Amplification of PRKDC in HCC in association with increased mRNA levels.

Expression of genes involved in the DDR, was evaluated in a cohort of 132 samples (13, 14) of normal, chronically diseased and tumour liver tissues (Figure 1a). PRKDC was up-regulated 2.4 fold in HCC relative to non-cancerous liver (p=0.0007) while the mRNA level of ATM - Ataxia Telangiectasia Mutated kinase, central to the DDR involving both homologous recombination repair (HRR) and NHEJ, was unchanged (Figure 1b).
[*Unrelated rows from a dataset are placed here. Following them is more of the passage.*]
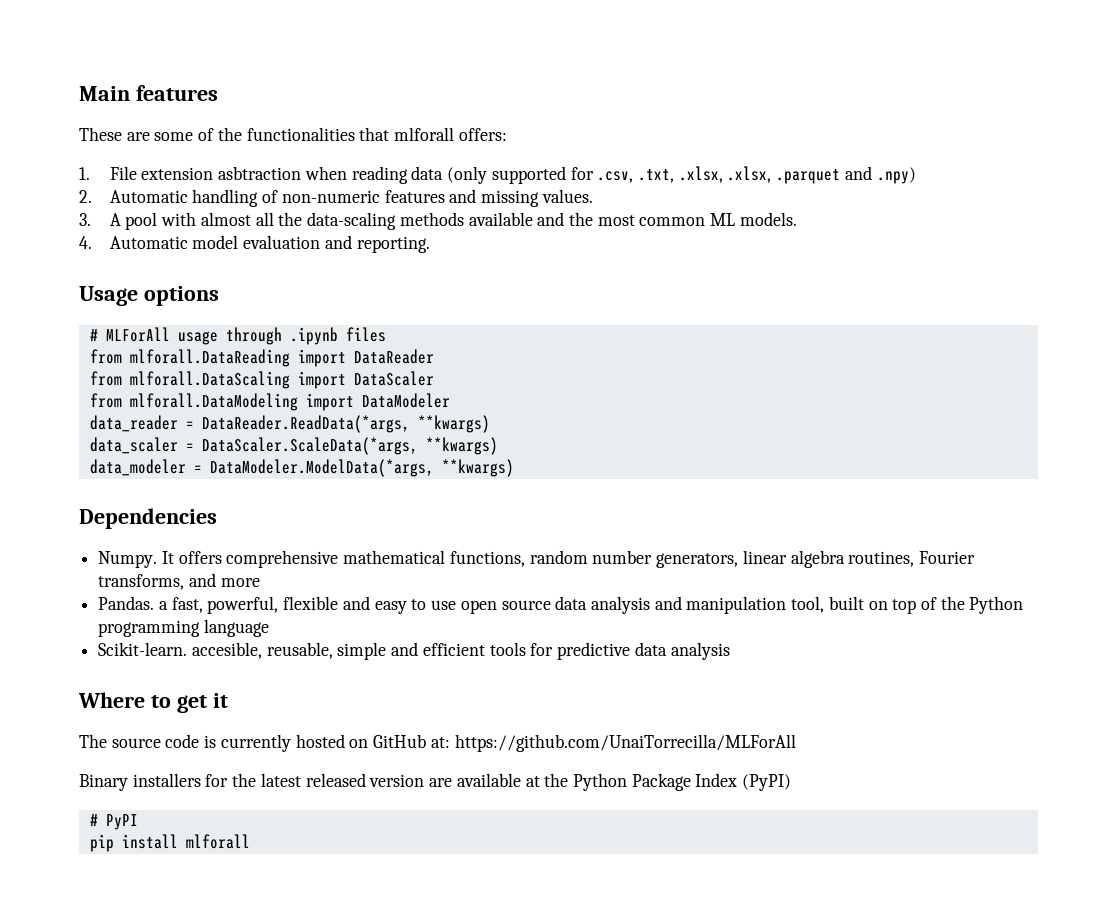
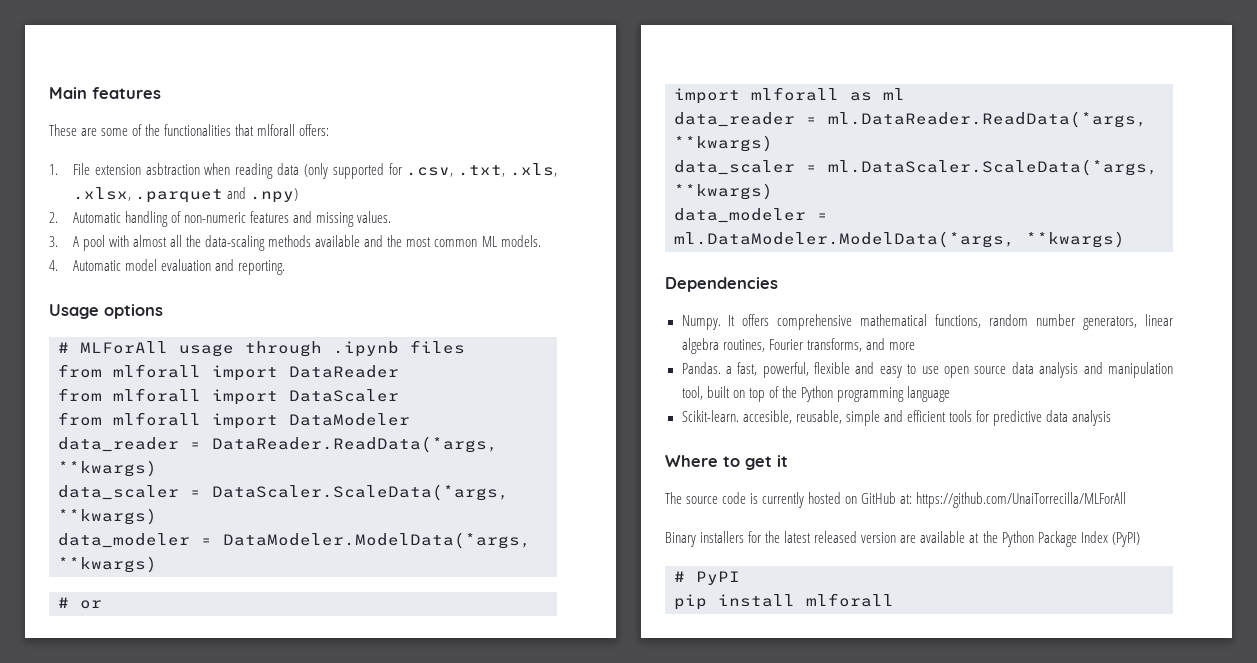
[678,166,723,183] .xlsx, -> [510,163,557,177] .xls,
[129,349,290,367] mlforall.DataReading -> [113,364,201,378] mlforall
[129,371,290,389] mlforall.DataScaling -> [113,388,201,402] mlforall
[129,393,298,411] mlforall.DataModeling -> [113,412,201,426] mlforall
(514, 468) none -> [58,597,102,609] [674,87,905,104] [674,111,1147,128] [674,135,773,152] [674,159,1158,176] [674,183,773,200] [674,208,828,223] [674,231,1125,248] // # or // import mlforall as ml // data_reader = ml.DataReader.ReadData(*args, **kwargs) // data_scaler = ml.DataScaler.ScaleData(*args, **kwargs) // data_modeler = ml.DataModeler.ModelData(*args, **kwargs)

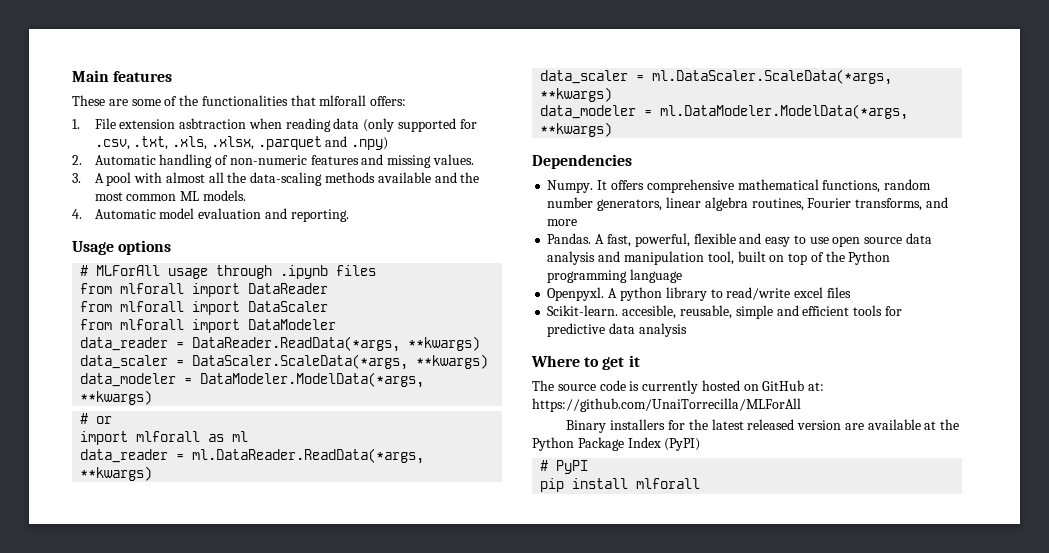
[725,366,732,374] a -> [595,234,605,244] A
(950, 394) none -> [547,287,851,301] // Openpyxl. A python library to read/write excel files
The PRKDC gene locus showed copy number gains in 55% of HCCs (56/101 samples compared to 83 paired cirrhotic HCV positive samples) (Figure 1c). PRKDC copy number correlated significantly with gene expression. (Spearman’s rho = 0.6, p=1×10−7, Figure 1d). There was no correlation between PRKDC mRNA levels and patient outcome. In a small number of supplementary cases from the Newcastle HPB Research Tissue bank, tumour specific PRKDC locus amplification determined by Multiplex Ligation-dependent Probe Amplification (MPLA®) was associated with DNA-PKcs protein over-expression, shown in Supplementary Figure 1.
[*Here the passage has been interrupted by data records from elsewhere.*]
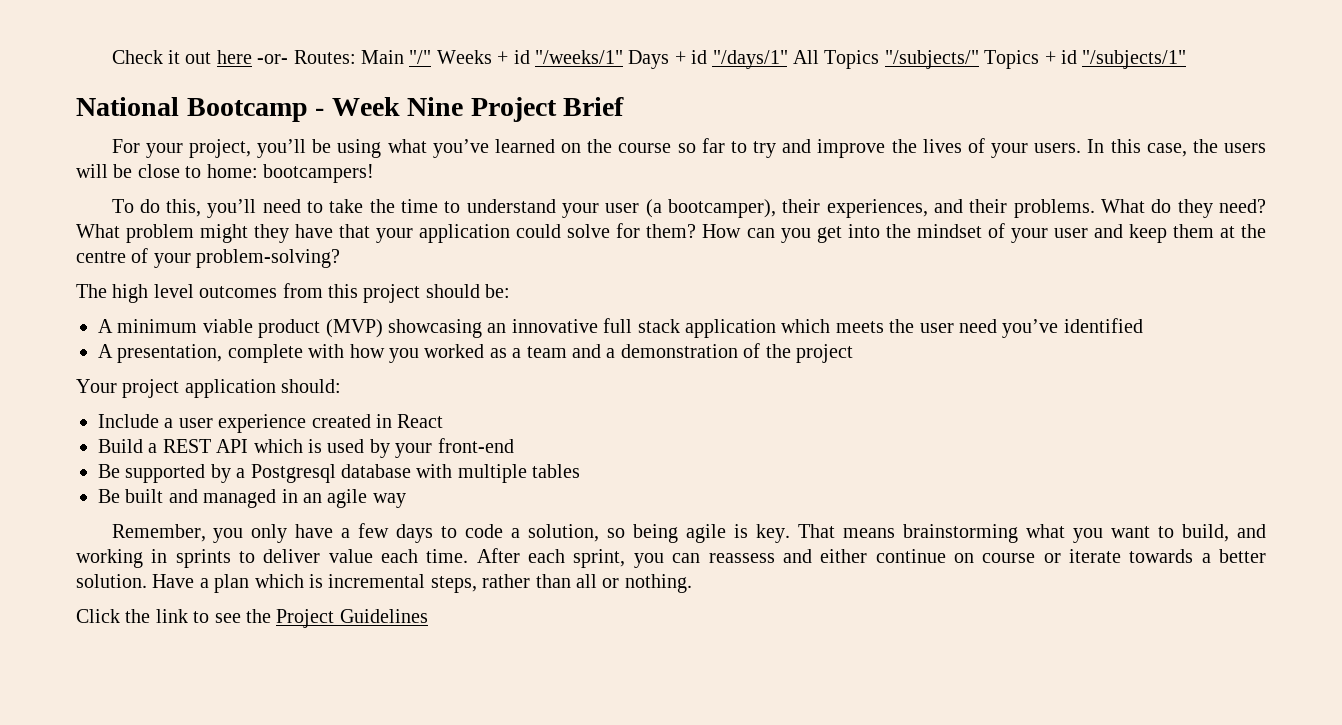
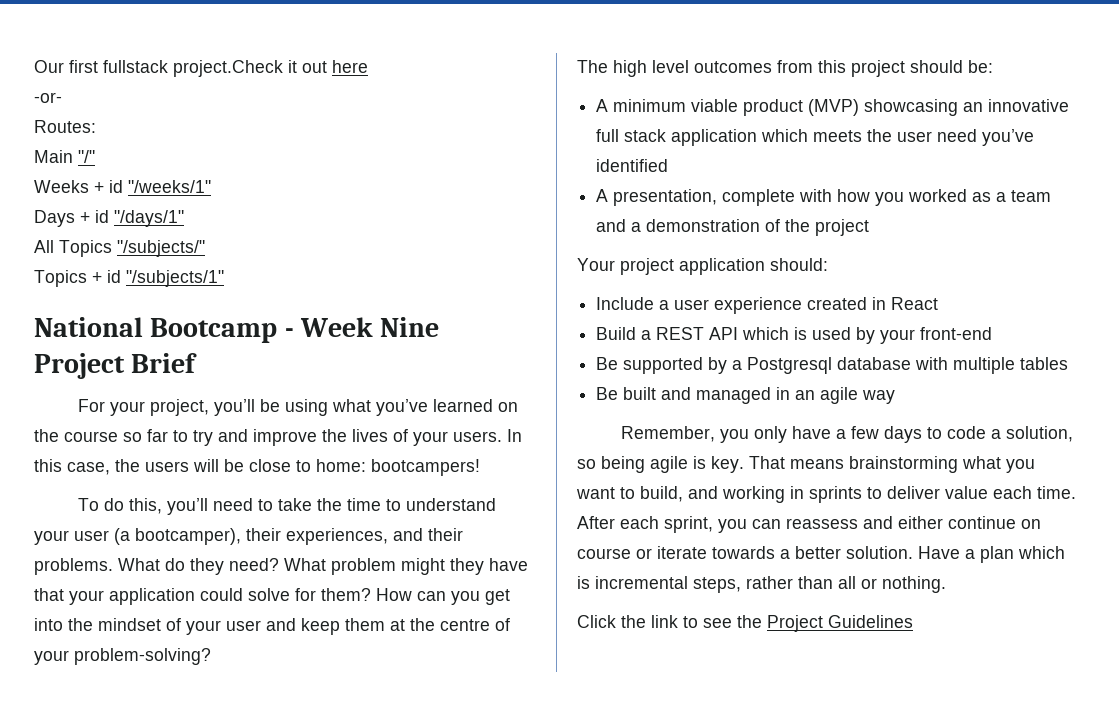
[111,50,163,64] Check -> [34,60,283,77] Our first fullstack project.Check
(252, 57) none -> (368, 66) //
(289, 59) none -> (62, 97) //
(356, 57) none -> (96, 126) //
(432, 57) none -> (95, 156) //
(623, 57) none -> (211, 186) //
(788, 59) none -> (184, 218) //
(979, 59) none -> (205, 248) //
Increased HCC nuclear DNA-PKcs and treatment resistance

Nuclear DNA-PKcs protein levels assessed by IHC in paired tumour and non-tumour liver from an independent cohort of 45 patients (Table 1) were scored as negative or grades one to three based on the positive pixel count (Figure 2a). Most hepatocyte and HCC nuclei were positive, but the percentage of grade three nuclei was higher in tumour tissues (normal hepatocytes 33±5%, versus 50±5% of HCC nuclei; p=0.001) and increased stepwise with the histological grade (Figure 2b). The HCC DNA-PKcs level, or percentage of grade three nuclei, was not associated with overall survival (data not shown). In a subset analysis of patients receiving palliative doxorubicin in the form of TACE as their first line therapy (n=26; Supplementary Table 1), the time to radiological progression (EASL guidelines 2001 (20)) after the first treatment was significantly shorter in those with high DNA-PKcs (>48% HCC nuclei DNA-PKcs grade three) compared to those with lower DNA-PKcs (median 4.5 months versus 16.9 months, p=0.011, Kaplan Meier; Figure 2c). The high DNA-PKcs association was independent of tumour size, which was the only other factor also predictive of time to radiological progression in this selected subset of patients by univariate analysis (p=0.034) (multivariate Cox-regression: DNA-PKcs grade 3+ Hazards Ratio (HR) 2.5, confidence intervals (CI) 1.0-6.0, p=0.041; tumour size HR 1.12; CI 0.97-1.23; p=0.12). The BCLC stage (20), combining HCC features, liver function and patient performance, rather than any single factor, was predictive of survival in this treated group (Figure 2d+e). There were no differences in ATM levels between HCC and paired non-tumour liver tissues.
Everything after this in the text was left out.